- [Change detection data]
——

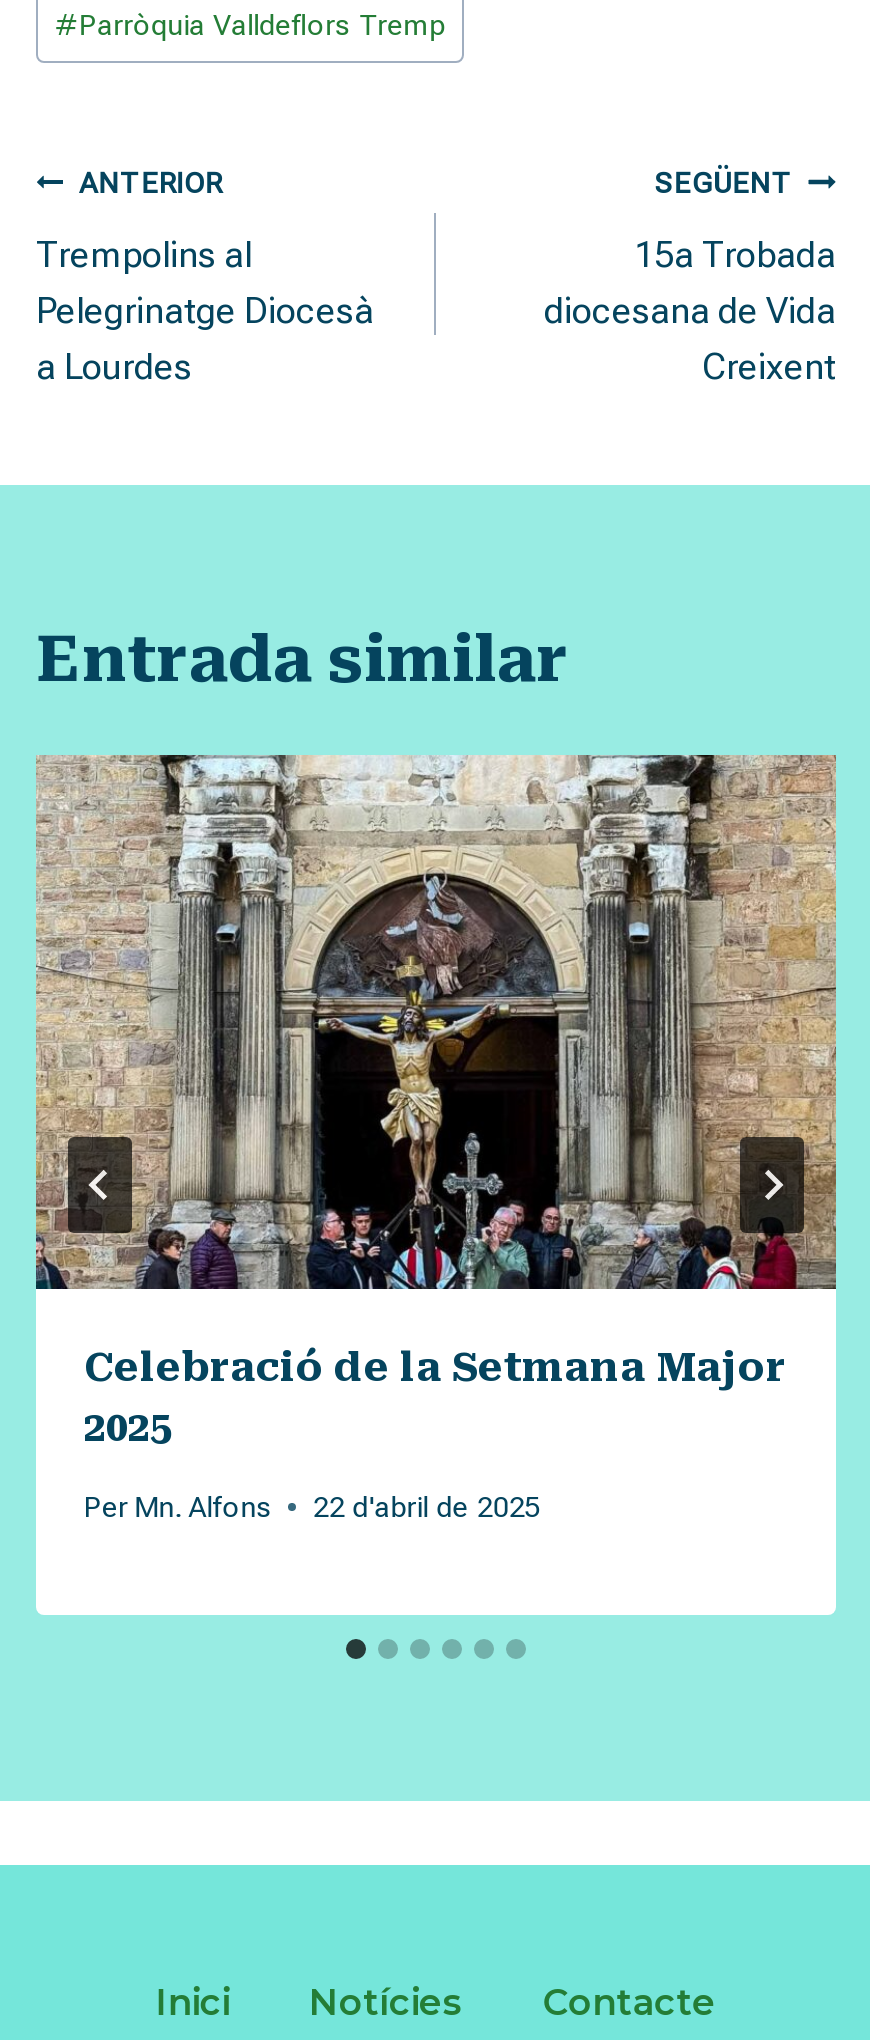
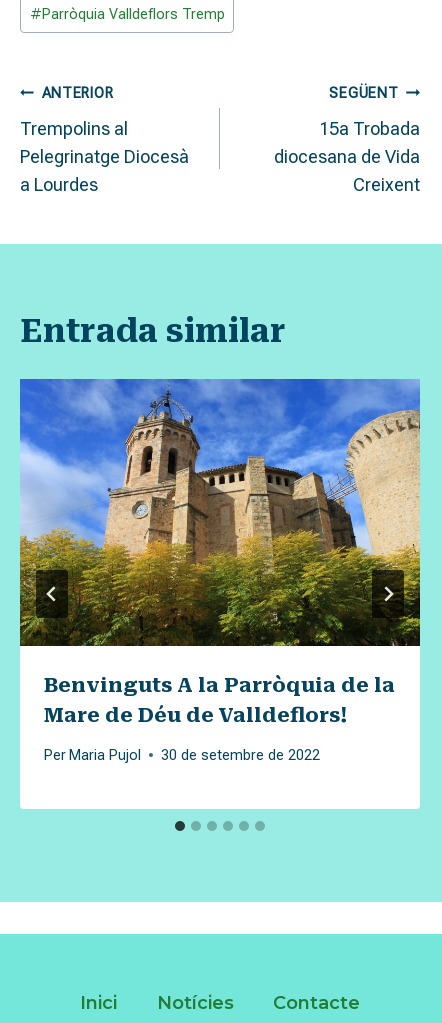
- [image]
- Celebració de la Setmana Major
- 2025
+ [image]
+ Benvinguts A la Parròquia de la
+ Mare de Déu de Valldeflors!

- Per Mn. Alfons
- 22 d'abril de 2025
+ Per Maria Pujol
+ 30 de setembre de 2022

——

- [WORK INSTRUCTIONS] Quote verbatim the line containing "- 22 d'abril de 2025" and every line after it through the end of the records above.

- [ANSWER BOX]
- 22 d'abril de 2025
+ Per Maria Pujol
+ 30 de setembre de 2022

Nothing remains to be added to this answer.